Our daughter is 16 weeks actual (4 months), 9 weeks adjusted and currently weighs 9 lbs., 12 oz.

She was born at 33 weeks, and 1 day and was on an ng tube for quite a while because she wasn't taking enough by bottle. She was on oxygen, and reflux and thrush complicated the issue.

I am having problems getting her to take the volume that she needs to take. She is currently on 24-calorie formula and is gaining well on that. But the ped wants her to increase her volume so we can move her down to 22 or 20 calories. She takes between 2-3 oz. a feeding every three hours, but needs to take between 3-4 oz.

She was on an ng tube until September 15th. She has improved since then, but not fast enough to decrease the formula calories.

She does have reflux, but it seems pretty well controlled on Prevacid (15 mg once daily.)

Most times she starts out great, but then falls asleep. Once or twice a day she is really fussy. There is really no pattern that I can figure out.
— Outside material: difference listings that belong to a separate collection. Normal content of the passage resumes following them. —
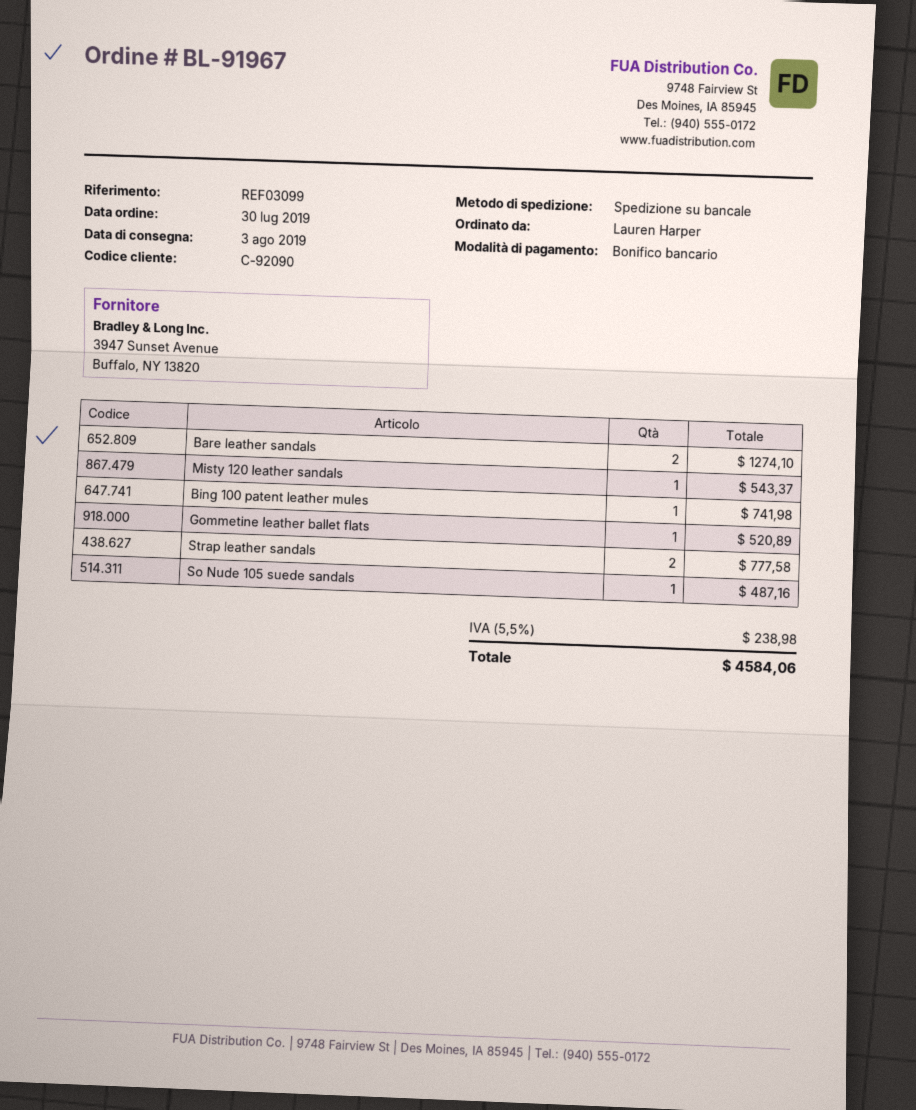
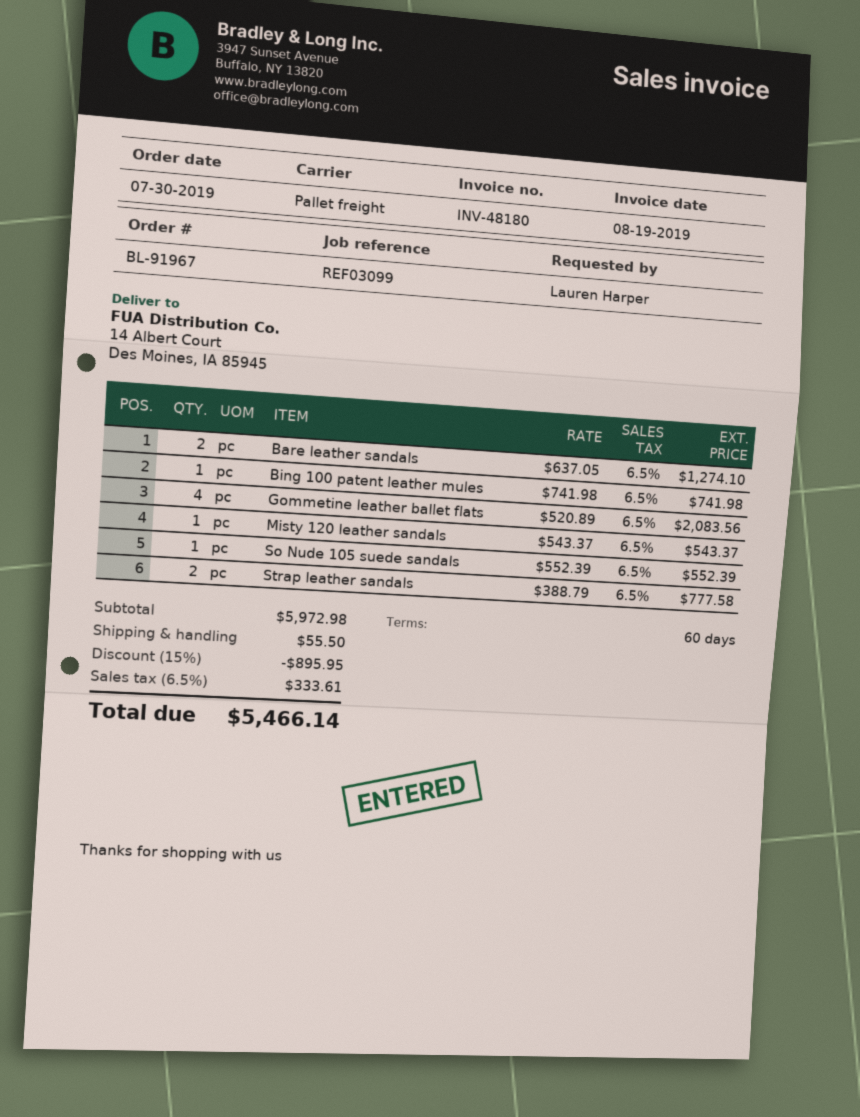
Gommetine leather ballet flats: 1 for 520.89 -> 4 for 2083.56
So Nude 105 suede sandals: 1 for 487.16 -> 1 for 552.39
discount: none -> 15% = 895.95
shipping: none -> 55.50
tax: 5.5% = 238.98 -> 6.5% = 333.61
total: 4584.06 -> 5466.14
She had a swallow study yesterday and did well. She still has a little bit of an immature suck-swallow-breathe reflux, but has improved. She doesn't need to have her formula thickened, and doesn't need to have another study done unless something else pops up.

Maybe it is just a matter of time because she has improved. But has anyone else experienced this? Have you been able to do anything to increase the amount that your LO eats?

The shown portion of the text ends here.